Have you ever chased after the latest magical edu-trend? Did it seem incredibly important and then… sort of faded away.
I wasted tons of time revamping lessons, experimenting with untested trends, and spinning my wheels.
Nowadays, I let time filter out the unimportant for me. When a hot new idea pops up on the education landscape, I just wait. I wait for at least three years. Five years is probably even better! Wait a decade to be sure.
If an idea is still the focus of everyone’s attention in ten years, then perhaps it is actually important.
But, you’ll find that almost everything turns out to be unimportant when compared to education tools that have existed since my grandparents were kids.
Time Will Truly Tell
See, the longer something has already been important, the more likely it is to be important in the future (this is called The Lindy Effect). For example, I’m confident that, in 20 years:
- 1939’s The Wizard of Oz will still be an important film. My grandparents grew up with it, my parents grew up with it, I grew up with it, and now my 5-year-old son is obsessed with tornadoes because of it.
- The Beatles will continue to be a pretty big deal. Bands will come up with new ways to cover their songs. Kids in 2043 will pick up their guitar and learn the chords to Yesterday.
- People will still be reading 1851’s Moby-Dick. You’ll still hear references to white whales. Folks will still quote, “Call me Ishmael.”
Yet, these timeless classics had a rough start! The Wizard of Oz didn’t turn a profit for a decade. The Beatles were told that guitar groups were out and struggled to land a record deal. Moby-Dick sold so poorly that it was out of print by the end of Melville’s life. It didn’t earn back his initial advance! Humans completely misjudged these classics in the short-term.
Other things were initially far more popular than The Wizard of Oz, The Beatles, and Moby-Dick. But now those things are long forgotten. They were hot and then burned out. They turned out not to matter.

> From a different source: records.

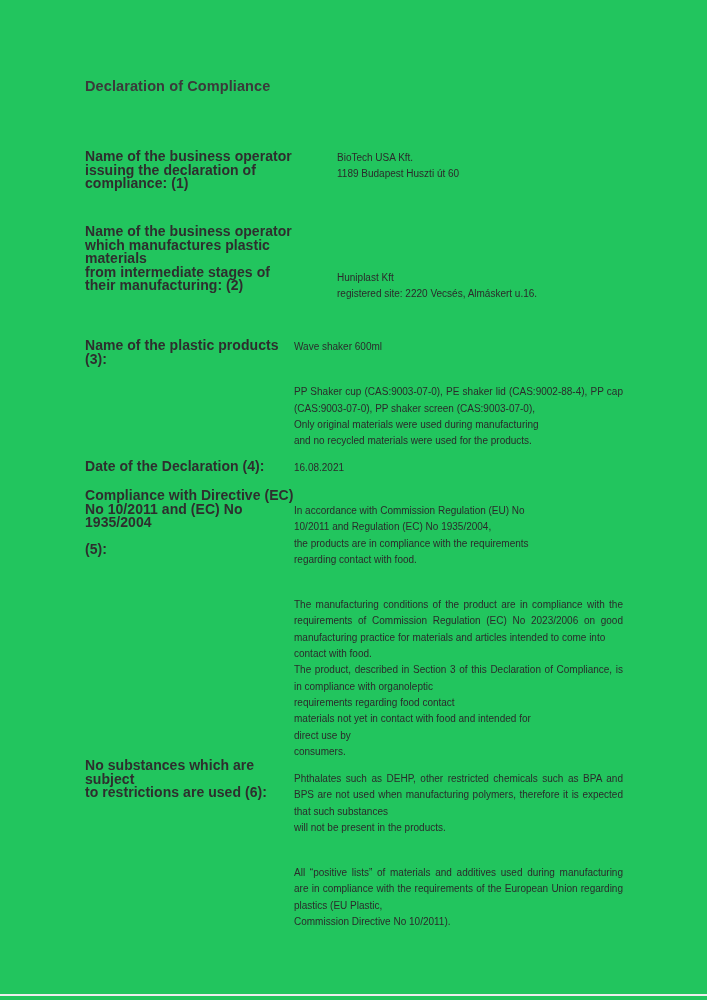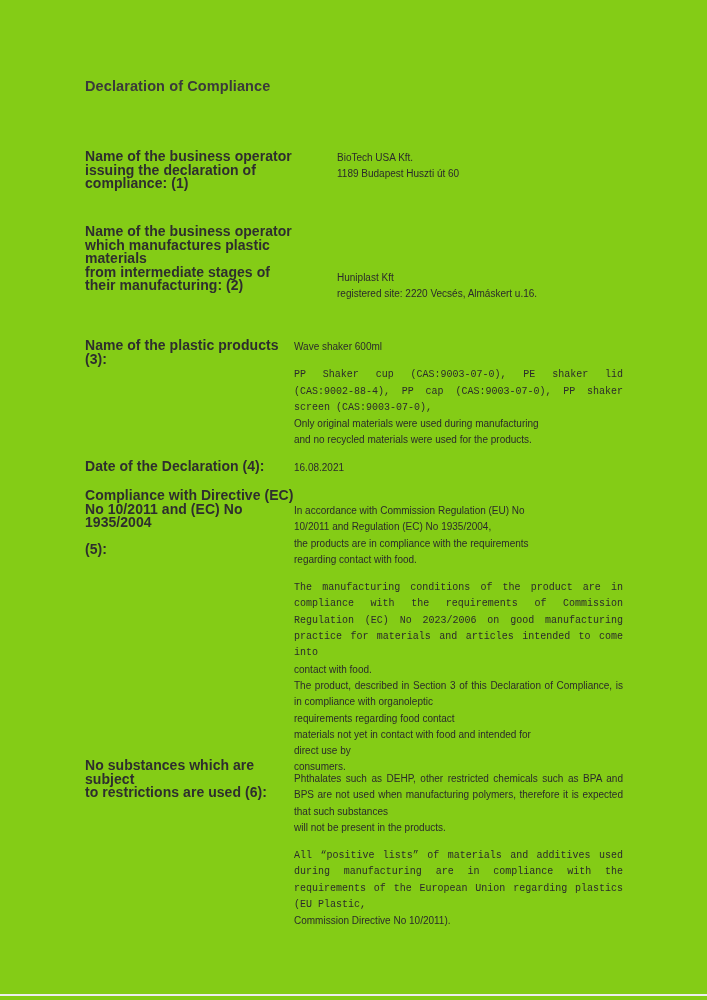--- a/index.html
+++ b/index.html
@@ -12,7 +12,7 @@
     position: relative;
     width: 707px;
     height: 1000px;
-    background: #84cc16;
+    background: #22c55e;
     overflow: hidden;
     font-family: "Liberation Sans", sans-serif;
     color: #2b2b2b;

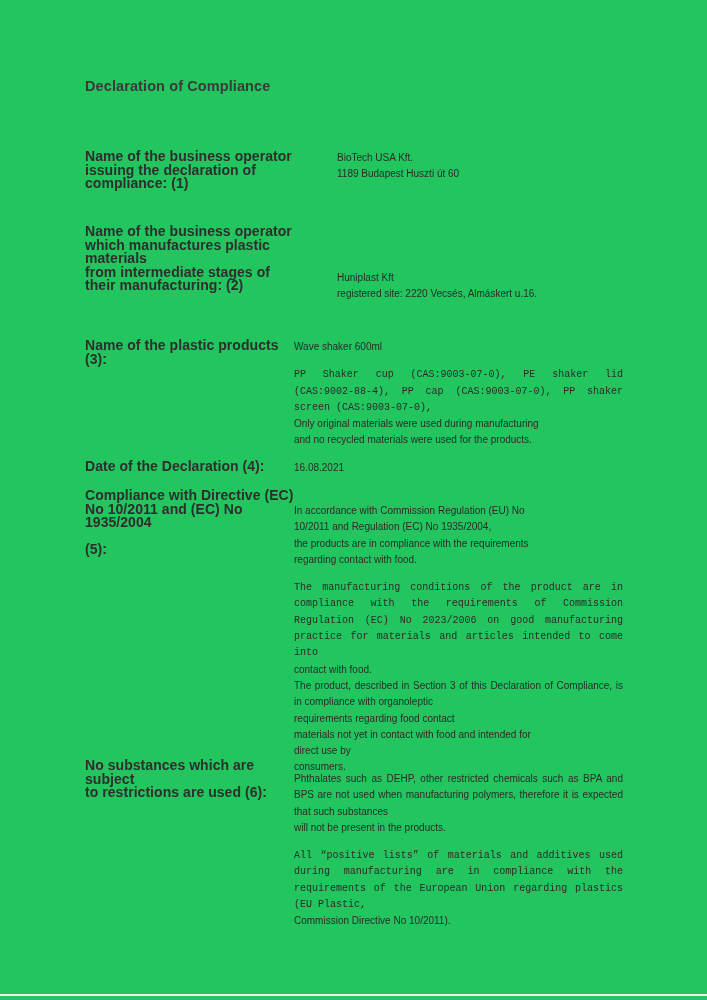--- a/index.html
+++ b/index.html
@@ -71,7 +71,7 @@
 
   .value p { margin: 0; }
   .value p.justify { text-align: justify; text-justify: inter-word; }
-  .value p.gap { margin-top: 12px; font-family: Liberation Mono, monospace; }
+  .value p.gap { margin-top: 29px; }
 
   
   #row-operator      { top: 150px; }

This is why it’s best to wait and let time do the filtering for you. You can’t tell which of today’s ideas will turn out to be important. But things that have already stood the test of time will continue to stand the test of time.
Old Ideas in Education
The Lindy Effect is quite applicable in education. I’d wager several dollars that Bloom’s Taxonomy will still be used by teachers in 20 years. It was first published in 1956! No, you don’t need to switch to whatever the trendy replacement is. Save some time and use what has already worked for decades.
I base many of my lessons around the work of John Dewey (born in 1859), Hilda Taba (1902), and Jerome Bruner (1915). Their work has stood the test of time! Probably the newest thing I use is Depth and Complexity, which is from the 1990s.
But, as a young teacher, I didn’t really know how to use Bloom’s Taxonomy. Of course I had heard of it. But I was a white belt at best. Sure, I had heard of Dewey – but only because I had confused him with the other Dewey who organized the library.
Instead of building on what already worked, I was frantically re-writing my lessons, chasing untested ideas that became embarrassing in five years.
Ask A Veteran Teacher!
We can all save an enormous amount of energy by zooming out and understanding the larger context of our field. Listen to teachers who have been around a while! Ask them, “Have we already done this? Was this problem already solved decades ago? Did we already try this and fail?”
Most of the problems you face today are the same problems educators have faced for decades. Is anyone even checking?
I love this paragraph from Alfie Kohn’s The Case Against Grades (which itself is over a decade old):
Most of the criticisms of grading you’ll hear today were laid out forcefully and eloquently anywhere from four to eight decades ago (Crooks, 1933; De Zouche, 1945; Kirschenbaum, Simon, & Napier, 1971; Linder, 1940; Marshall, 1968), and these early essays make for eye-opening reading. They remind us just how long it’s been clear there’s something wrong with what we’re doing as well as just how little progress we’ve made in acting on that realization.
Are we acting on decades of prior work? Are we even aware of what previous generations discovered? I wasn’t!
So, friend, if you’re overwhelmed, ignore the untested trends. Reach for the things that have already survived for decades. Master them, and you’re set for your career!